[User interface change data]

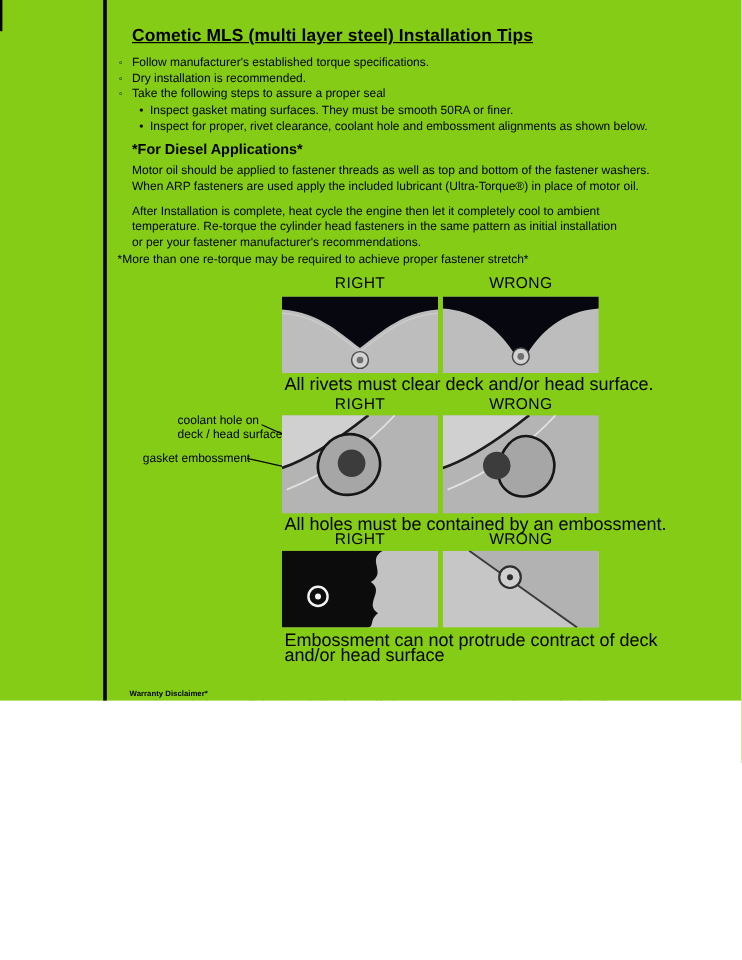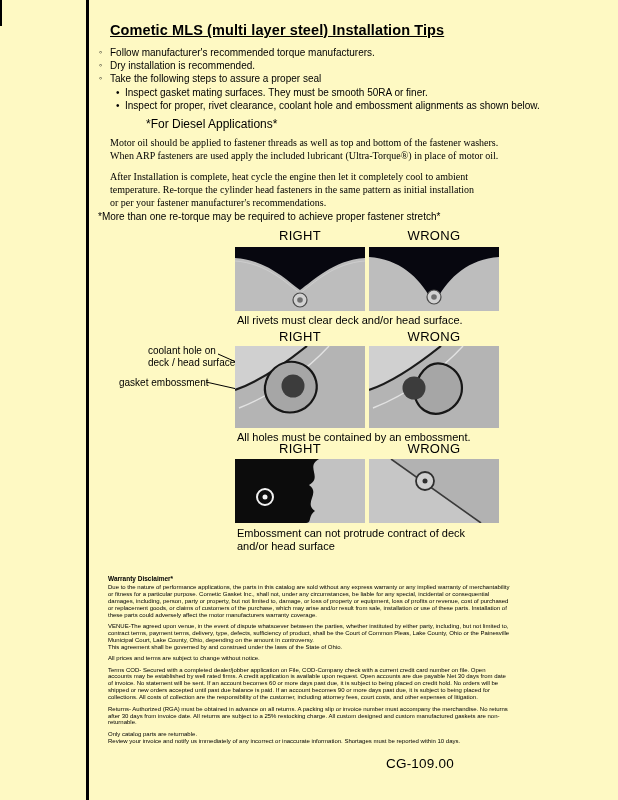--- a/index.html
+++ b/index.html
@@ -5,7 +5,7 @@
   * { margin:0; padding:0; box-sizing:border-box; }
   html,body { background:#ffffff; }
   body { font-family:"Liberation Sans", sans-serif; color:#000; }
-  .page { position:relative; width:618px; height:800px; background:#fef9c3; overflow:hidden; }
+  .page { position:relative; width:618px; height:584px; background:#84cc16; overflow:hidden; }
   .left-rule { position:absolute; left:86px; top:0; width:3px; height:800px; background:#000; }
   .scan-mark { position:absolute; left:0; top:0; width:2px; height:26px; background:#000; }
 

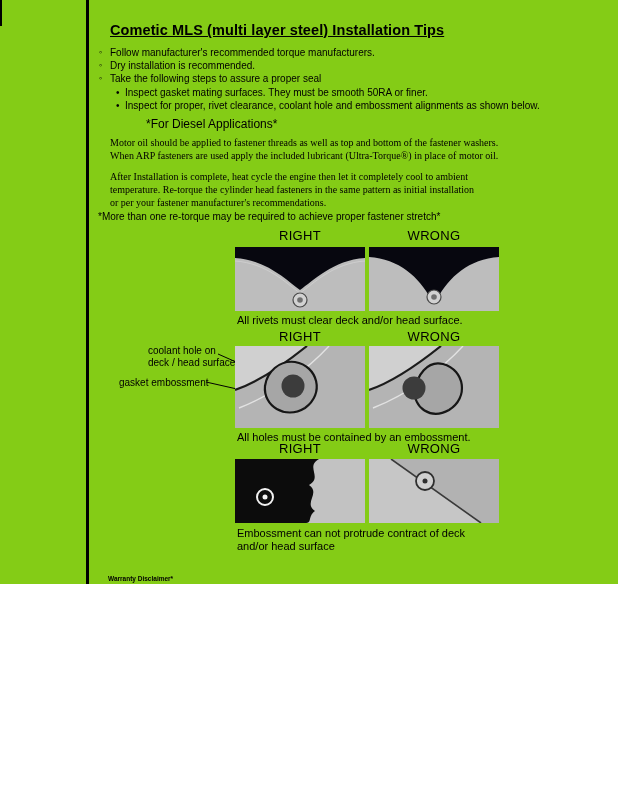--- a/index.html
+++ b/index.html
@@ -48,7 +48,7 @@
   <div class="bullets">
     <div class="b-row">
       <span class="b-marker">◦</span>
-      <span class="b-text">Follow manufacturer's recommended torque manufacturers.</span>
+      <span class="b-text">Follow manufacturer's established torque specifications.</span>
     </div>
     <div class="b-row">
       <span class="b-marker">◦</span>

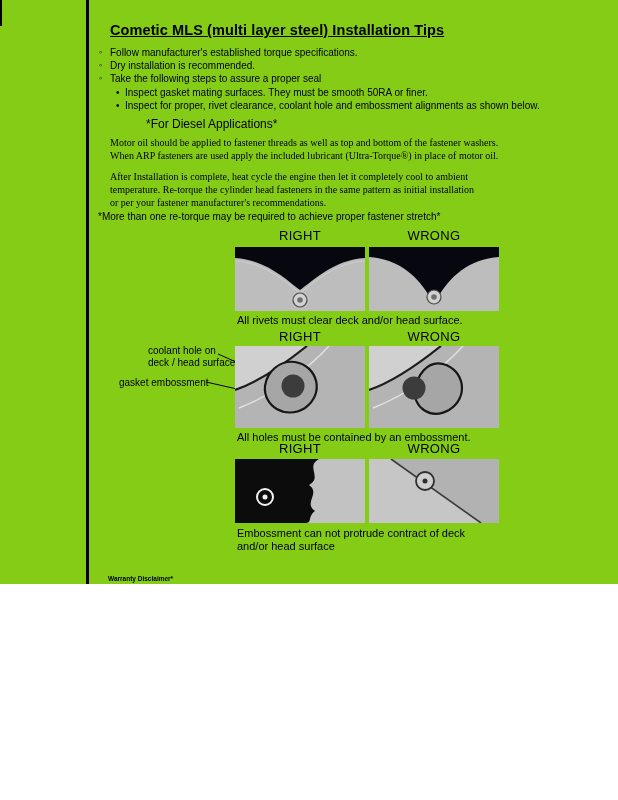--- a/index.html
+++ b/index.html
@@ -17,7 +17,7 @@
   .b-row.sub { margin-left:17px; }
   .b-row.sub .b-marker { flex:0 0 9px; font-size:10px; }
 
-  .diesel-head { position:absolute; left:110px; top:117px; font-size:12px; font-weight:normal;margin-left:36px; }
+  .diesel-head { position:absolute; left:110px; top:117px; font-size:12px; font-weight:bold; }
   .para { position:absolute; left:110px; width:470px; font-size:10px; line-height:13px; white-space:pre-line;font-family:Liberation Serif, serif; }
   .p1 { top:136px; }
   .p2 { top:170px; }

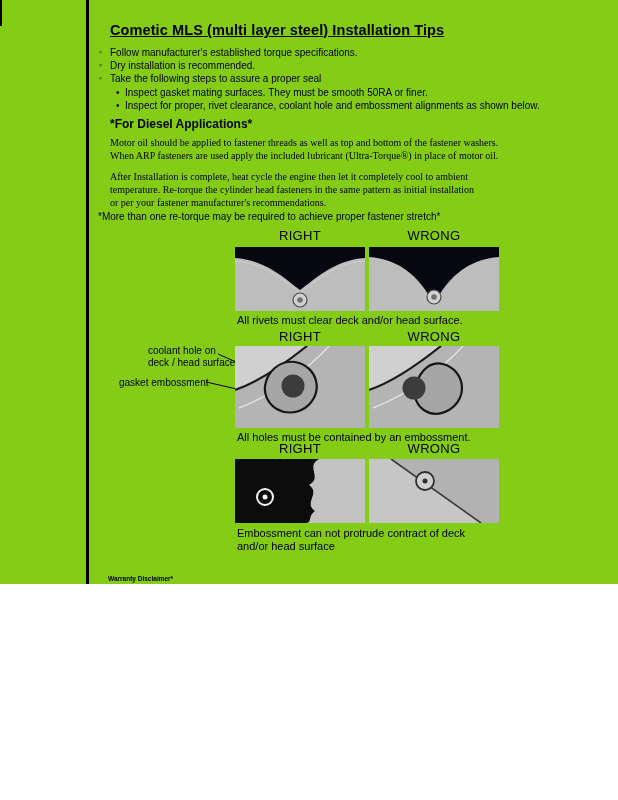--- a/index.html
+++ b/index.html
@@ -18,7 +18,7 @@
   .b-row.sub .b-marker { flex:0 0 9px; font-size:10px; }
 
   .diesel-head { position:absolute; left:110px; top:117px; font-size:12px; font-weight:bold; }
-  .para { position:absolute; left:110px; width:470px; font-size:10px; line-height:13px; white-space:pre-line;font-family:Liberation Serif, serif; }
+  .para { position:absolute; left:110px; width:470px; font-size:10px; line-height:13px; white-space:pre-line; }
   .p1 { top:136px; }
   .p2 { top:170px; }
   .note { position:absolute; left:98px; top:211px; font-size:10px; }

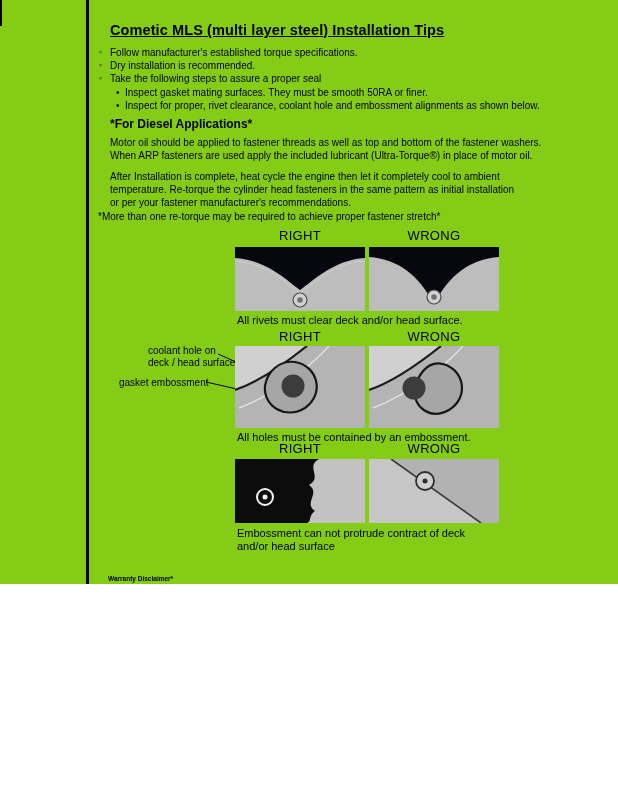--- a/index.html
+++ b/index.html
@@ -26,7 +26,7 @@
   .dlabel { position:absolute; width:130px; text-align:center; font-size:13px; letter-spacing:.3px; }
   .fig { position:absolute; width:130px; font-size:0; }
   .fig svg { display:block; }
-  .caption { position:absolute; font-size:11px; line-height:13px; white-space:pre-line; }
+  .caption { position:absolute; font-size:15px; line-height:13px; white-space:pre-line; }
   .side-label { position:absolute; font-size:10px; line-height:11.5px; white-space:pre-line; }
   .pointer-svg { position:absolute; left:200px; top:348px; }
==
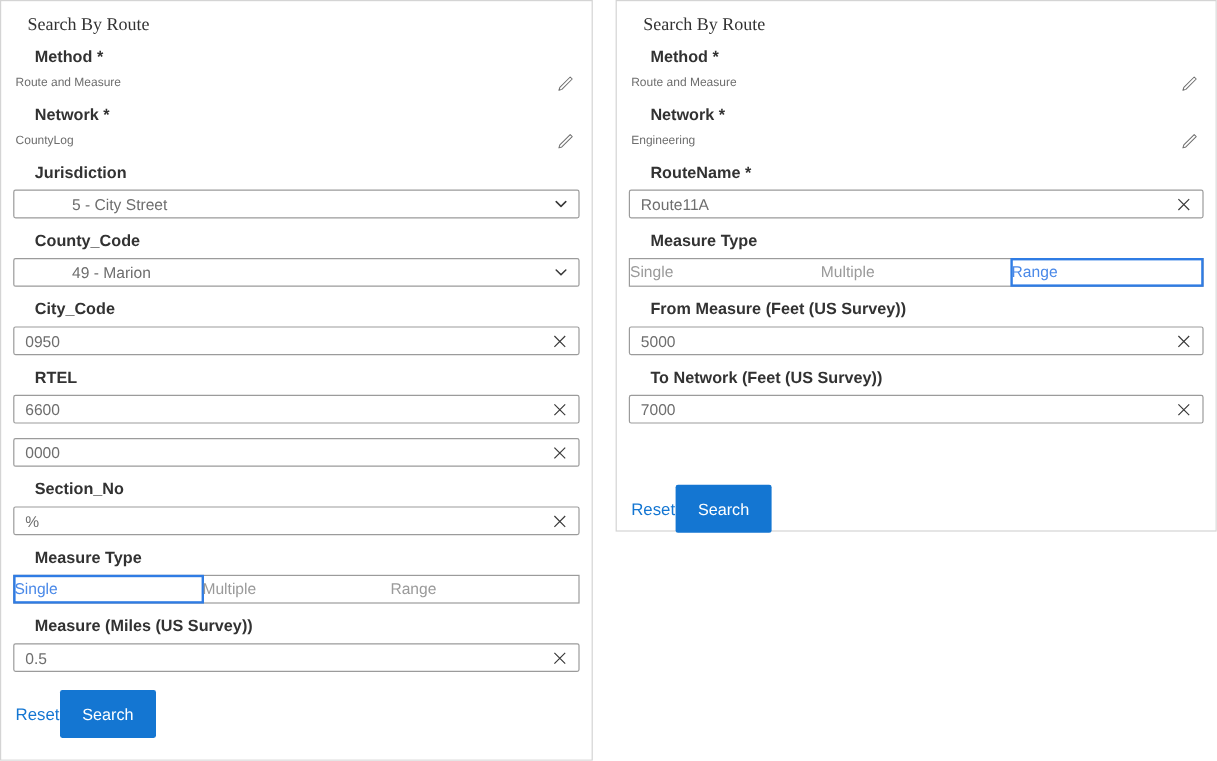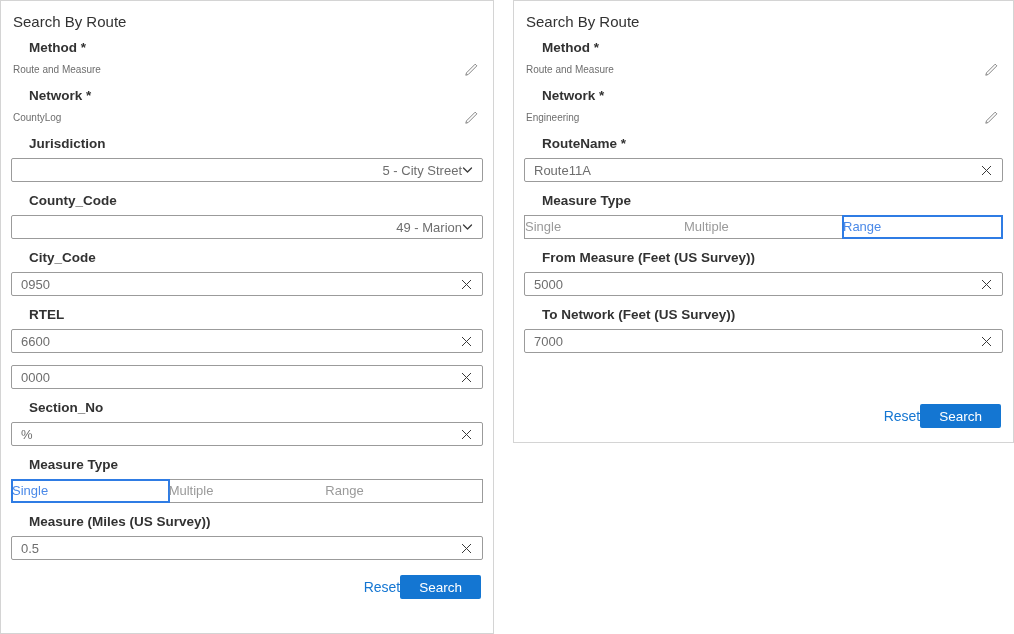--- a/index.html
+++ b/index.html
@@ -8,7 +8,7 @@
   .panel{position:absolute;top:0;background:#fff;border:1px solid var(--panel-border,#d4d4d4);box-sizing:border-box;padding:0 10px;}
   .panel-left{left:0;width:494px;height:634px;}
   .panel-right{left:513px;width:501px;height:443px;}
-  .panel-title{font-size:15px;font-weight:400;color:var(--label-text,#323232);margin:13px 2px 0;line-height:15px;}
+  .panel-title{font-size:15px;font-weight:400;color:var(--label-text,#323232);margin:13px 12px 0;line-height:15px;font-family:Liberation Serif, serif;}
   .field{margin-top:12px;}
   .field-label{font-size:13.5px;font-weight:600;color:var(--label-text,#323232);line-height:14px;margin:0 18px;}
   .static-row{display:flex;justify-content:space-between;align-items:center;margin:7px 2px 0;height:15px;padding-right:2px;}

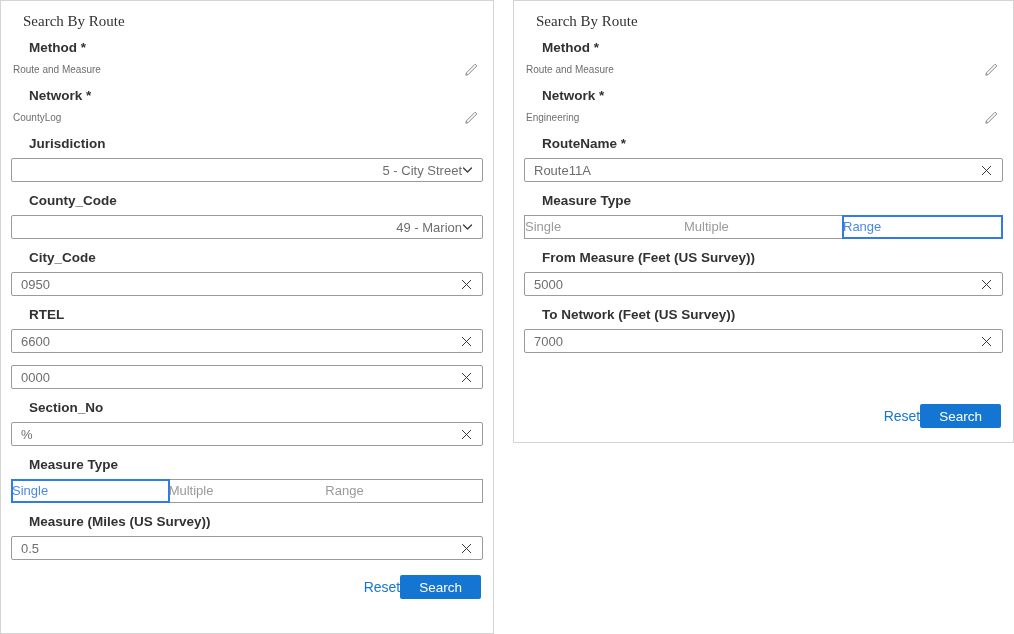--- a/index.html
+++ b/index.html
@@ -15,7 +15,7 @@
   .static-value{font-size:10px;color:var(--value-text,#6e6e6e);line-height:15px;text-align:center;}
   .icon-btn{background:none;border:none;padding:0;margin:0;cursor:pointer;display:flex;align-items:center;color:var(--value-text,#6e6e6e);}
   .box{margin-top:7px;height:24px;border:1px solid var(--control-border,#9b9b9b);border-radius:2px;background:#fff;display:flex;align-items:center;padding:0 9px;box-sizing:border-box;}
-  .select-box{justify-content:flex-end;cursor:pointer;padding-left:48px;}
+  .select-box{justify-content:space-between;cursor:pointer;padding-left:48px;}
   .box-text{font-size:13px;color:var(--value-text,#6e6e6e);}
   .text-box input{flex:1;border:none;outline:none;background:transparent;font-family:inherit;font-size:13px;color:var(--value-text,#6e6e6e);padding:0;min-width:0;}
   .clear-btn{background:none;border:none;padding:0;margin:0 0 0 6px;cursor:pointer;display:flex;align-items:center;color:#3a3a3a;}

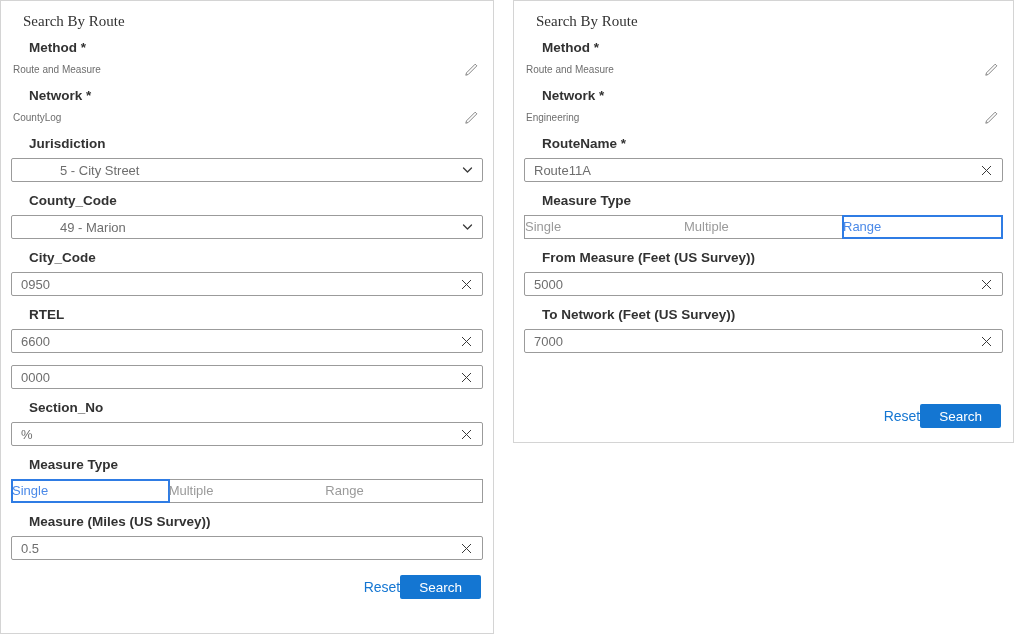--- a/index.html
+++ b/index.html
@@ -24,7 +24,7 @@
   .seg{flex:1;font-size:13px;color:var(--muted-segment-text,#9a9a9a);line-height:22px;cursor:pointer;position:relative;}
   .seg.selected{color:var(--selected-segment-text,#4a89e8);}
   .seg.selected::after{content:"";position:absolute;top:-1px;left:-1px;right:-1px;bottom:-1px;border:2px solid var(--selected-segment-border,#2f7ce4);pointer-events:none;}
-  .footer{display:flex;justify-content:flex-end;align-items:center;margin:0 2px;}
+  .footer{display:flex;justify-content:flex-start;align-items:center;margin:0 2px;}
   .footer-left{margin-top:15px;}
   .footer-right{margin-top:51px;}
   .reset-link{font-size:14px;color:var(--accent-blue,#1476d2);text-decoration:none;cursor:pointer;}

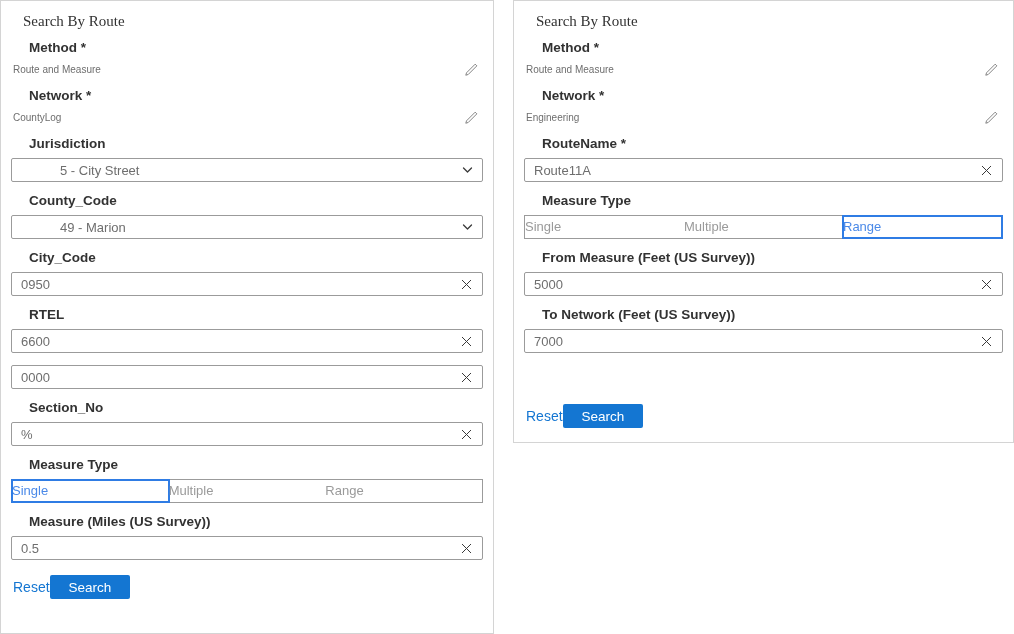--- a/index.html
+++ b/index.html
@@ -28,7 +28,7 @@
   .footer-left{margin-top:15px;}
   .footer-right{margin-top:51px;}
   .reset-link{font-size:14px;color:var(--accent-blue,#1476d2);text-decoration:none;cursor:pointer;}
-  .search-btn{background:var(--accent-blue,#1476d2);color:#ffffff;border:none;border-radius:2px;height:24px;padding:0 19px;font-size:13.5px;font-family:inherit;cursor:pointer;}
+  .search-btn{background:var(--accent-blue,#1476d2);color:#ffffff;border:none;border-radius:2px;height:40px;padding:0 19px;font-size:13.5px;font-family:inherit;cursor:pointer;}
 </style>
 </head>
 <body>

● **Task**: Copy each line in the entries above where "body" turns up.

● **Reply to the exercise**:
   html,body { background:#ffffff; }
   body { font-family:"Liberation Sans", sans-serif; color:#000; }
 <body>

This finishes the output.